EXERCISE DIRECTIONS |
The whole listing below is to be copied exactly, with every picture left out.

THE DATA |
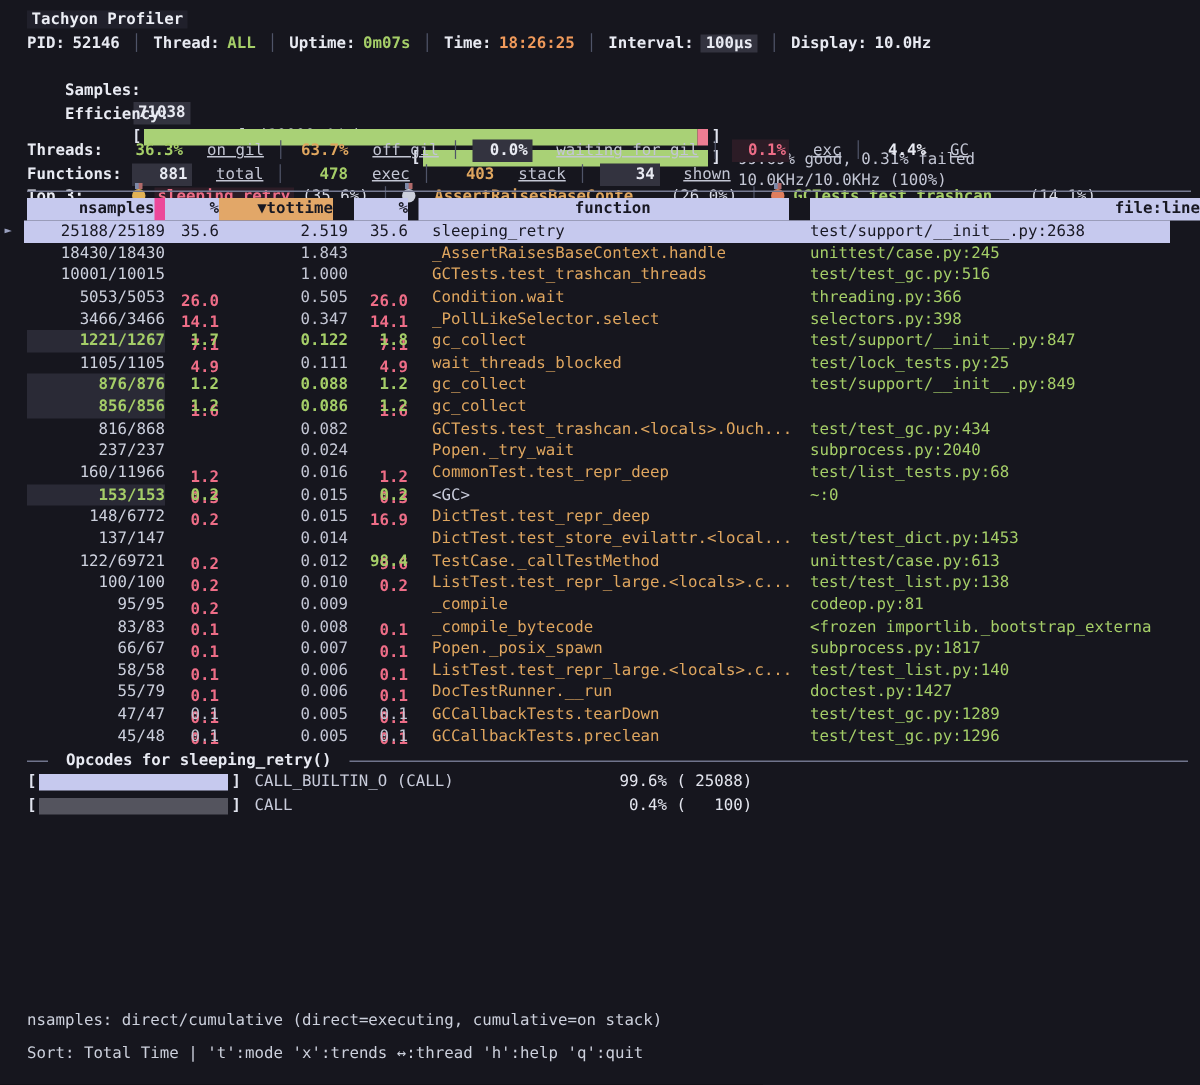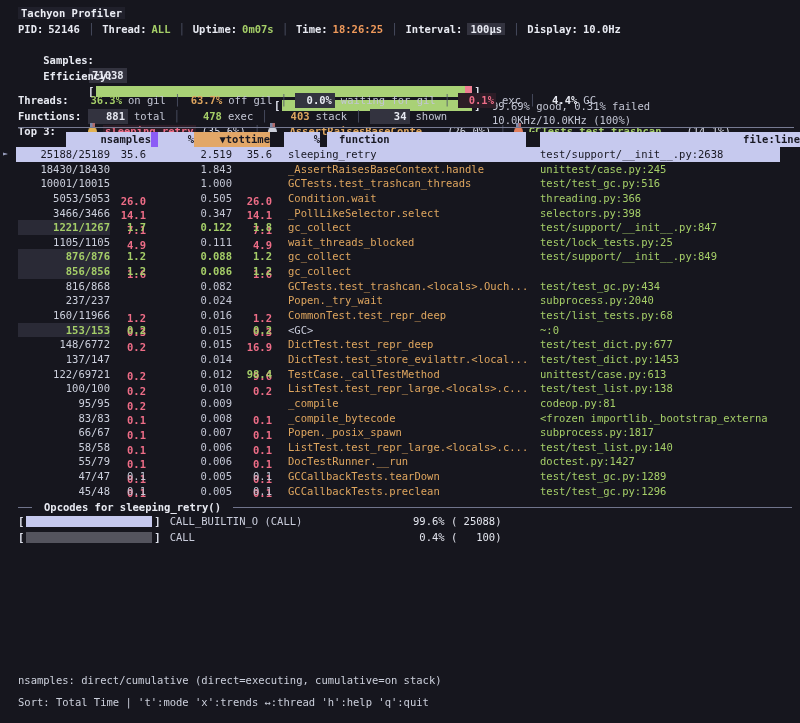--- a/index.html
+++ b/index.html
@@ -25,7 +25,7 @@
   .s-chip{color:#e8eaf2;font-weight:bold;background:#33333f;padding:0 3px;}
 
   .mval{display:inline-block;text-align:right;min-width:34px;}
-  .munit{margin-left:6px;}
+  .munit{margin-left:16px;text-decoration:underline;}
 
   .brk{color:#e0e3ee;font-weight:bold;}
   .bargroup{display:inline-flex;align-items:center;}

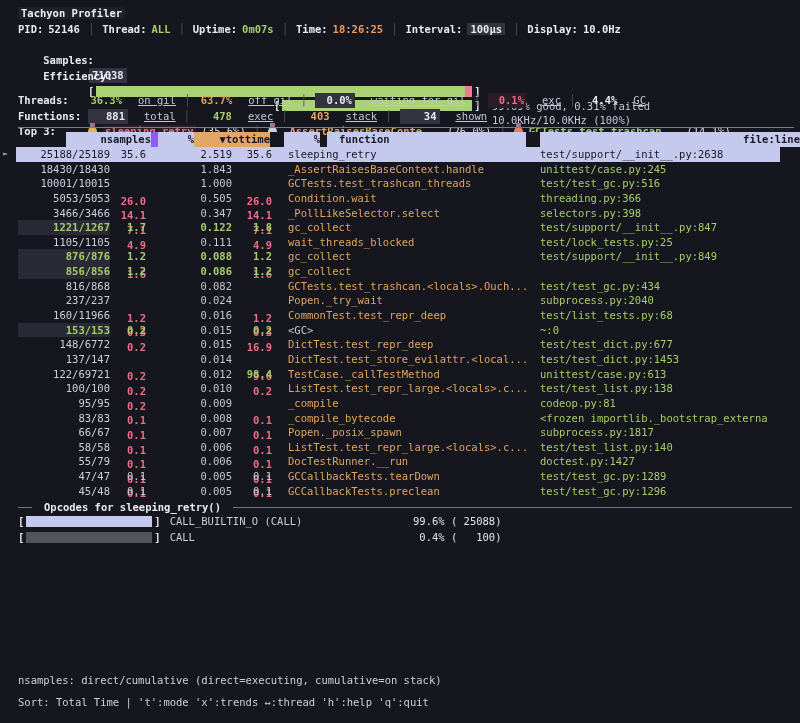--- a/index.html
+++ b/index.html
@@ -41,7 +41,7 @@
   .thead{position:absolute;top:132px;left:0;width:800px;height:15px;line-height:15px;
          display:flex;padding-left:18px;box-sizing:border-box;font-weight:bold;white-space:pre;}
   .hc{background:#c6c9ee;color:#181822;box-sizing:border-box;}
-  .h-ns{width:92px;text-align:right;border-right:7px solid #8b5cf6;margin-left:48px;}
+  .h-ns{width:92px;text-align:right;border-right:7px solid #ec4899;}
   .h-p1{width:36px;text-align:right;}
   .h-tt{width:86px;text-align:right;background:#e2a768;border-right:10px solid #16161e;}
   .h-p2{width:40px;text-align:right;border-left:4px solid #16161e;}

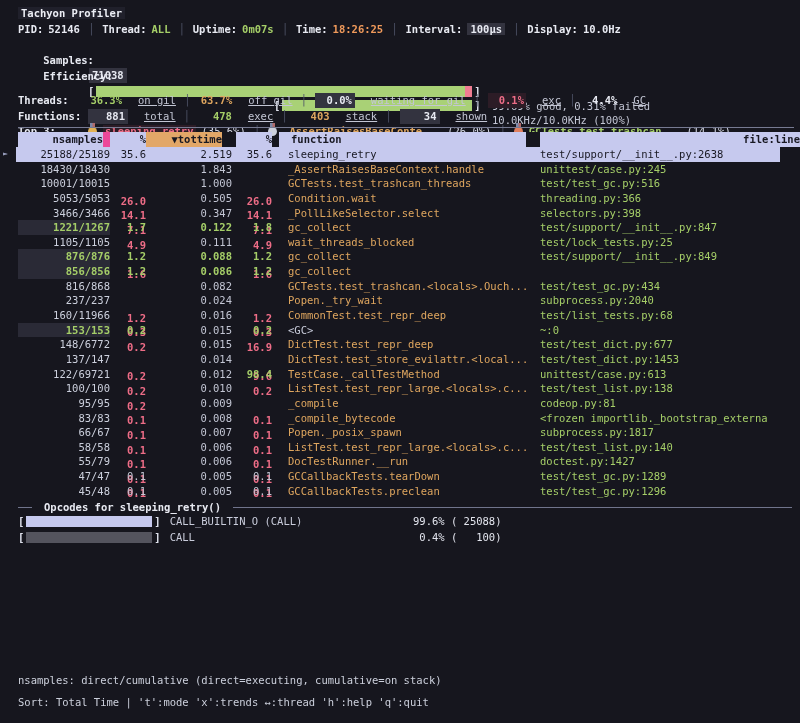--- a/index.html
+++ b/index.html
@@ -45,7 +45,7 @@
   .h-p1{width:36px;text-align:right;}
   .h-tt{width:86px;text-align:right;background:#e2a768;border-right:10px solid #16161e;}
   .h-p2{width:40px;text-align:right;border-left:4px solid #16161e;}
-  .h-fn{flex:1;margin-left:7px;border-right:14px solid #16161e;padding-left:12px;text-align:left;}
+  .h-fn{flex:1;margin-left:7px;border-right:14px solid #16161e;padding-left:12px;text-align:center;}
   .h-fl{width:260px;padding-left:2px;text-align:right;}
 
   .tbody{position:absolute;top:147px;left:0;width:800px;}

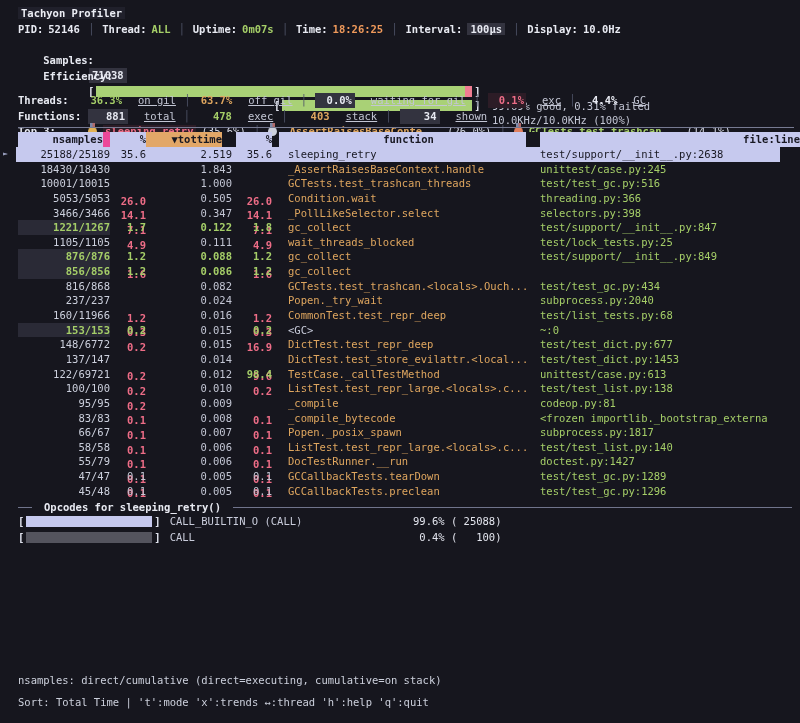--- a/index.html
+++ b/index.html
@@ -151,7 +151,7 @@
       <div class="trow"><span class="mk"></span><span class="c-ns ">237/237</span><span class="c-p red">0.3</span><span class="c-tt ">0.024</span><span class="c-p c-p2 red">0.3</span><span class="c-fn ">Popen._try_wait</span><span class="c-fl">subprocess.py:2040</span></div>
       <div class="trow"><span class="mk"></span><span class="c-ns ">160/11966</span><span class="c-p red">0.2</span><span class="c-tt ">0.016</span><span class="c-p c-p2 red">16.9</span><span class="c-fn ">CommonTest.test_repr_deep</span><span class="c-fl">test/list_tests.py:68</span></div>
       <div class="trow"><span class="mk"></span><span class="c-ns new">153/153</span><span class="c-p green">0.2</span><span class="c-tt ">0.015</span><span class="c-p c-p2 green">0.2</span><span class="c-fn plain">&lt;GC&gt;</span><span class="c-fl">~:0</span></div>
-      <div class="trow"><span class="mk"></span><span class="c-ns ">148/6772</span><span class="c-p red">0.2</span><span class="c-tt ">0.015</span><span class="c-p c-p2 red">9.6</span><span class="c-fn ">DictTest.test_repr_deep</span><span class="c-fl">test/test_dict.py:677</span></div>
+      <div class="trow"><span class="mk"></span><span class="c-ns ">148/6772</span><span class="c-p red">0.2</span><span class="c-tt ">0.015</span><span class="c-p c-p2 red">9.6</span><span class="c-fn ">DictTest.test_repr_deep</span></div>
       <div class="trow"><span class="mk"></span><span class="c-ns ">137/147</span><span class="c-p red">0.2</span><span class="c-tt ">0.014</span><span class="c-p c-p2 red">0.2</span><span class="c-fn ">DictTest.test_store_evilattr.&lt;local...</span><span class="c-fl">test/test_dict.py:1453</span></div>
       <div class="trow"><span class="mk"></span><span class="c-ns ">122/69721</span><span class="c-p red">0.2</span><span class="c-tt ">0.012</span><span class="c-p c-p2 green">98.4</span><span class="c-fn ">TestCase._callTestMethod</span><span class="c-fl">unittest/case.py:613</span></div>
       <div class="trow"><span class="mk"></span><span class="c-ns ">100/100</span><span class="c-p red">0.1</span><span class="c-tt ">0.010</span><span class="c-p c-p2 red">0.1</span><span class="c-fn ">ListTest.test_repr_large.&lt;locals&gt;.c...</span><span class="c-fl">test/test_list.py:138</span></div>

RESPONSE FOR THIS EXERCISE |
--- a/index.html
+++ b/index.html
@@ -25,7 +25,7 @@
   .s-chip{color:#e8eaf2;font-weight:bold;background:#33333f;padding:0 3px;}
 
   .mval{display:inline-block;text-align:right;min-width:34px;}
-  .munit{margin-left:6px;}
+  .munit{margin-left:16px;text-decoration:underline;}
 
   .brk{color:#e0e3ee;font-weight:bold;}
   .bargroup{display:inline-flex;align-items:center;}

--- a/index.html
+++ b/index.html
@@ -41,7 +41,7 @@
   .thead{position:absolute;top:132px;left:0;width:800px;height:15px;line-height:15px;
          display:flex;padding-left:18px;box-sizing:border-box;font-weight:bold;white-space:pre;}
   .hc{background:#c6c9ee;color:#181822;box-sizing:border-box;}
-  .h-ns{width:92px;text-align:right;border-right:7px solid #8b5cf6;margin-left:48px;}
+  .h-ns{width:92px;text-align:right;border-right:7px solid #ec4899;}
   .h-p1{width:36px;text-align:right;}
   .h-tt{width:86px;text-align:right;background:#e2a768;border-right:10px solid #16161e;}
   .h-p2{width:40px;text-align:right;border-left:4px solid #16161e;}

--- a/index.html
+++ b/index.html
@@ -45,7 +45,7 @@
   .h-p1{width:36px;text-align:right;}
   .h-tt{width:86px;text-align:right;background:#e2a768;border-right:10px solid #16161e;}
   .h-p2{width:40px;text-align:right;border-left:4px solid #16161e;}
-  .h-fn{flex:1;margin-left:7px;border-right:14px solid #16161e;padding-left:12px;text-align:left;}
+  .h-fn{flex:1;margin-left:7px;border-right:14px solid #16161e;padding-left:12px;text-align:center;}
   .h-fl{width:260px;padding-left:2px;text-align:right;}
 
   .tbody{position:absolute;top:147px;left:0;width:800px;}

--- a/index.html
+++ b/index.html
@@ -151,7 +151,7 @@
       <div class="trow"><span class="mk"></span><span class="c-ns ">237/237</span><span class="c-p red">0.3</span><span class="c-tt ">0.024</span><span class="c-p c-p2 red">0.3</span><span class="c-fn ">Popen._try_wait</span><span class="c-fl">subprocess.py:2040</span></div>
       <div class="trow"><span class="mk"></span><span class="c-ns ">160/11966</span><span class="c-p red">0.2</span><span class="c-tt ">0.016</span><span class="c-p c-p2 red">16.9</span><span class="c-fn ">CommonTest.test_repr_deep</span><span class="c-fl">test/list_tests.py:68</span></div>
       <div class="trow"><span class="mk"></span><span class="c-ns new">153/153</span><span class="c-p green">0.2</span><span class="c-tt ">0.015</span><span class="c-p c-p2 green">0.2</span><span class="c-fn plain">&lt;GC&gt;</span><span class="c-fl">~:0</span></div>
-      <div class="trow"><span class="mk"></span><span class="c-ns ">148/6772</span><span class="c-p red">0.2</span><span class="c-tt ">0.015</span><span class="c-p c-p2 red">9.6</span><span class="c-fn ">DictTest.test_repr_deep</span><span class="c-fl">test/test_dict.py:677</span></div>
+      <div class="trow"><span class="mk"></span><span class="c-ns ">148/6772</span><span class="c-p red">0.2</span><span class="c-tt ">0.015</span><span class="c-p c-p2 red">9.6</span><span class="c-fn ">DictTest.test_repr_deep</span></div>
       <div class="trow"><span class="mk"></span><span class="c-ns ">137/147</span><span class="c-p red">0.2</span><span class="c-tt ">0.014</span><span class="c-p c-p2 red">0.2</span><span class="c-fn ">DictTest.test_store_evilattr.&lt;local...</span><span class="c-fl">test/test_dict.py:1453</span></div>
       <div class="trow"><span class="mk"></span><span class="c-ns ">122/69721</span><span class="c-p red">0.2</span><span class="c-tt ">0.012</span><span class="c-p c-p2 green">98.4</span><span class="c-fn ">TestCase._callTestMethod</span><span class="c-fl">unittest/case.py:613</span></div>
       <div class="trow"><span class="mk"></span><span class="c-ns ">100/100</span><span class="c-p red">0.1</span><span class="c-tt ">0.010</span><span class="c-p c-p2 red">0.1</span><span class="c-fn ">ListTest.test_repr_large.&lt;locals&gt;.c...</span><span class="c-fl">test/test_list.py:138</span></div>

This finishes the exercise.